LBB> How do you feel about the market for creative talent in Italy right now?

Roberto> The market in Italy over the past year has completely changed. The structure of the multinationals has changed, through reorganisations and rounds of redundancies and important exits.

The needs of the companies that are recruiting have changed, with much more attention and skills increasingly integrated in theory, but which are still managed separately.

With the continuous dispersion of audiences’ attention, today we are dealing with means that evolve continuously and the way of doing creativity has changed accordingly, increasingly deconstructed and fragmented.

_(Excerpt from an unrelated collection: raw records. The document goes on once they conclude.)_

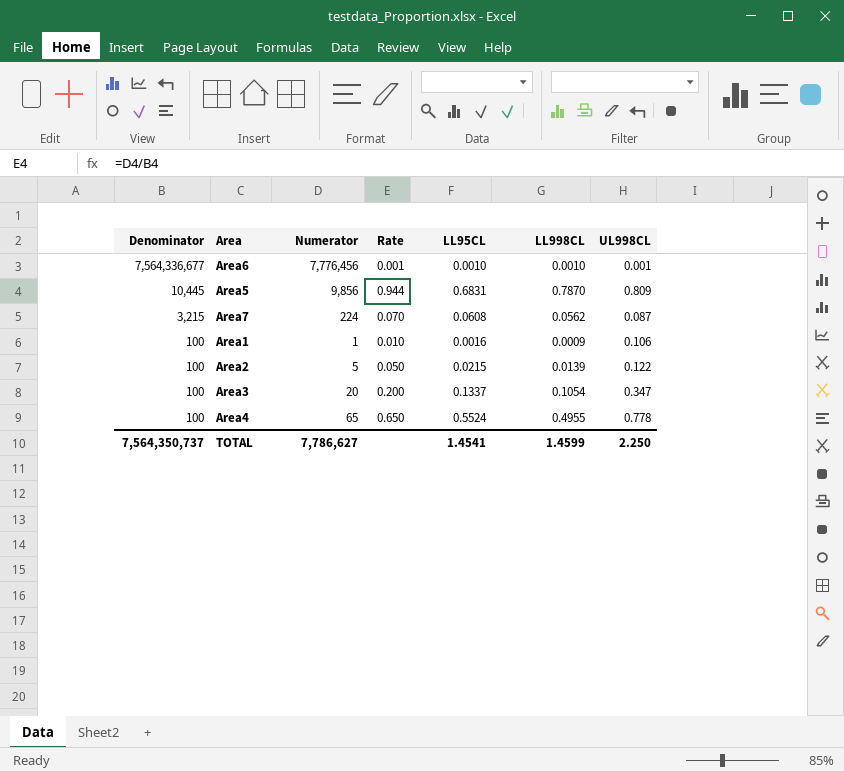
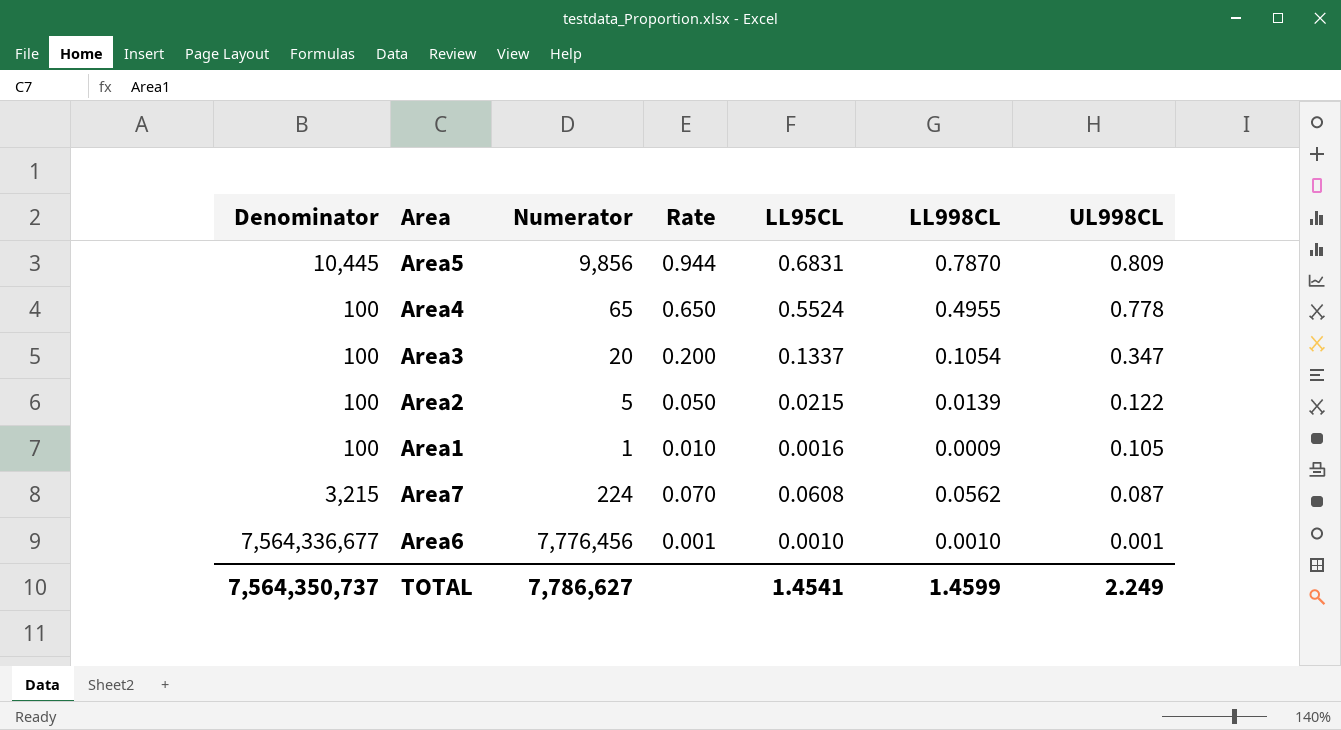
row order: Denominator descending -> UL998CL descending
Area1 | UL998CL: 0.106 -> 0.105
TOTAL | UL998CL: 2.250 -> 2.249

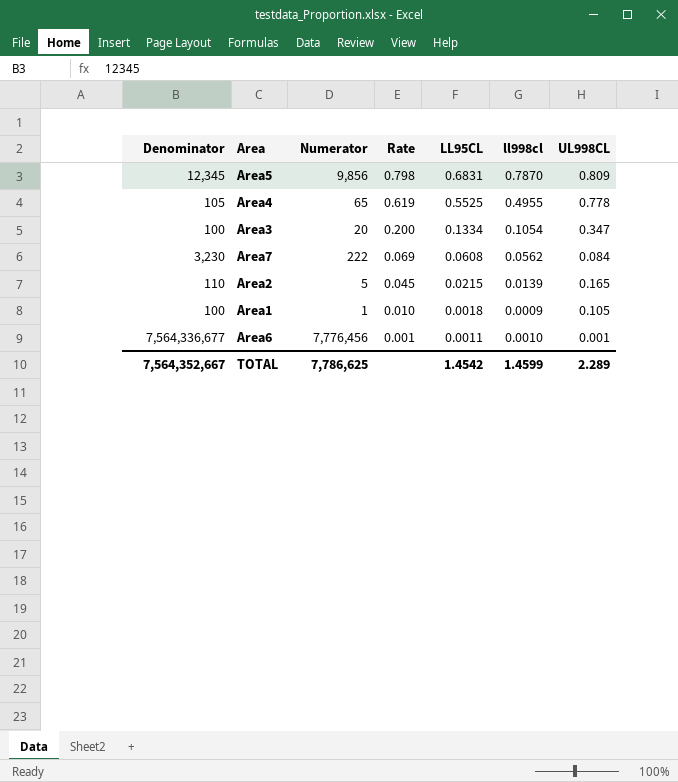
row order: UL998CL descending -> Rate descending
column name: LL998CL -> ll998cl
Area5 | Denominator: 10,445 -> 12,345
Area5 | Rate: 0.944 -> 0.798
Area4 | Denominator: 100 -> 105
Area4 | Rate: 0.650 -> 0.619
Area4 | LL95CL: 0.5524 -> 0.5525
Area3 | LL95CL: 0.1337 -> 0.1334
Area7 | Denominator: 3,215 -> 3,230
Area7 | Numerator: 224 -> 222
Area7 | Rate: 0.070 -> 0.069
Area7 | UL998CL: 0.087 -> 0.084
Area2 | Denominator: 100 -> 110
Area2 | Rate: 0.050 -> 0.045
Area2 | UL998CL: 0.122 -> 0.165
Area1 | LL95CL: 0.0016 -> 0.0018
Area6 | LL95CL: 0.0010 -> 0.0011
TOTAL | Denominator: 7,564,350,737 -> 7,564,352,667
TOTAL | Numerator: 7,786,627 -> 7,786,625
TOTAL | LL95CL: 1.4541 -> 1.4542
TOTAL | UL998CL: 2.249 -> 2.289

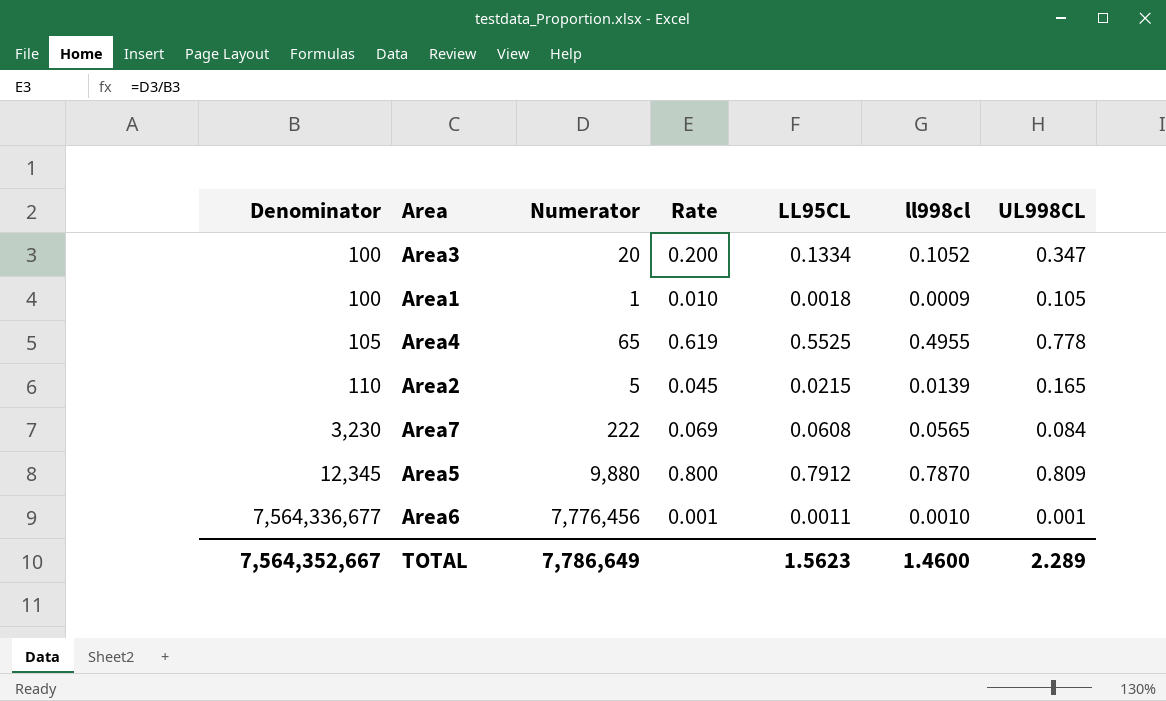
row order: Rate descending -> Denominator ascending
Area3 | ll998cl: 0.1054 -> 0.1052
Area7 | ll998cl: 0.0562 -> 0.0565
Area5 | Numerator: 9,856 -> 9,880
Area5 | Rate: 0.798 -> 0.800
Area5 | LL95CL: 0.6831 -> 0.7912
TOTAL | Numerator: 7,786,625 -> 7,786,649
TOTAL | LL95CL: 1.4542 -> 1.5623
TOTAL | ll998cl: 1.4599 -> 1.4600

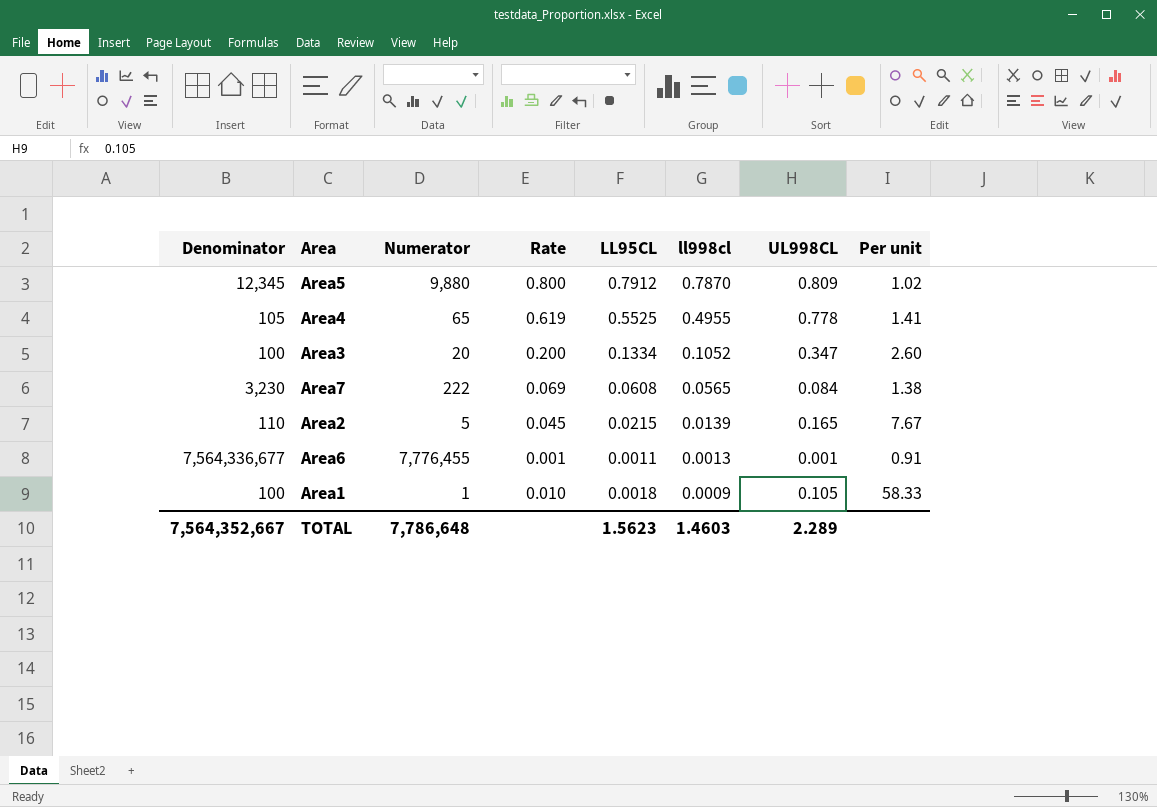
row order: Denominator ascending -> ll998cl descending
column Per unit | formula: none -> [UL998CL] / [LL95CL]
Area6 | Numerator: 7,776,456 -> 7,776,455
Area6 | ll998cl: 0.0010 -> 0.0013
TOTAL | Numerator: 7,786,649 -> 7,786,648
TOTAL | ll998cl: 1.4600 -> 1.4603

Despite all this, this year in Cannes, Italy has returned home with a better booty than that of the previous year, thanks also to creative talents emerging from the new digital realities that have been imposed in recent years - a result that bodes well for an increasingly growing future.

I am totally positive about the talent of our creatives, the great job ahead will be to create the conditions so that they can express the best in a market that often forces you to deliver non-outstanding projects.


LBB> What your advice to the jury for the ADCI awards be?

Roberto> Very simple.

Choose the best things ever.

Because it is our credibility that is at stake.

Every single juror must be responsible just as if it were the same person who put his or her face on that job. Better a closer and harder selection but that is in total harmony and respects the intellectual integrity of the juror, because it is precisely his or her name that will go on every single piece of work that will be rewarded. Without forgetting that the most important thing is to identify that piece of communication, that simple idea that, thanks to its quality, freshness, innovation and effectiveness in execution, has managed to become part of pop culture and make people's opinions evolve. This for me is the sense of an award-winning work.